→ What you are asked to do:
Return a copy of each line in the listing that includes the word "none".

→ Material provided:

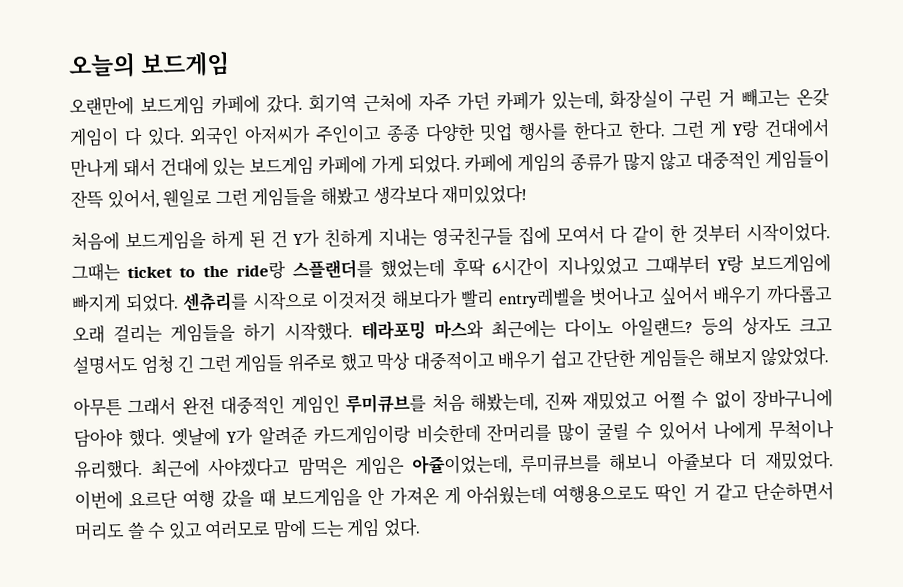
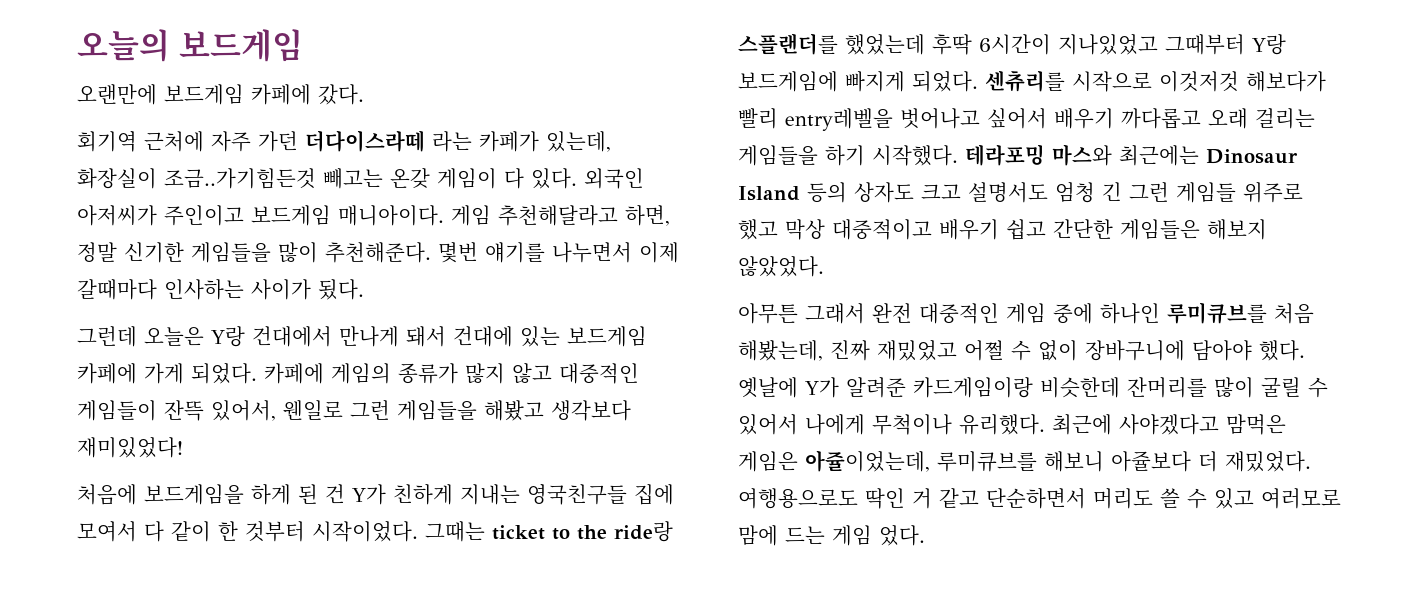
(303, 104) none -> (364, 94) //
(490, 101) none -> [305,130,472,152] 더다이스라떼 라는
[679,89,736,109] 구린 거 -> [164,168,316,189] 조금..가기힘든것
[385,119,728,143] 종종 다양한 밋업 행사를 한다고 한다. 그런 게 -> [251,205,670,226] [77,242,679,263] [77,279,364,300] [77,326,204,347] 보드게임 매니아이다. 게임 추천해달라고 하면, 정말 신기한 게임들을 많이 추천해준다. 몇번 얘기를 나누면서 이제 갈때마다 인사하는 사이가 됬다. // 그런데 오늘은
[564,316,693,338] 다이노 아일랜드? -> [1206,149,1298,164] [738,186,800,201] Dinosaur Island
[290,394,340,415] 게임인 -> [1006,303,1160,324] 게임 중에 하나인
[74,484,547,510] 이번에 요르단 여행 갔을 때 보드게임을 안 가져온 게 아쉬웠는데 -> (1311, 461) none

→ Response:
(303, 104) none -> (364, 94) //
(490, 101) none -> [305,130,472,152] 더다이스라떼 라는
[74,484,547,510] 이번에 요르단 여행 갔을 때 보드게임을 안 가져온 게 아쉬웠는데 -> (1311, 461) none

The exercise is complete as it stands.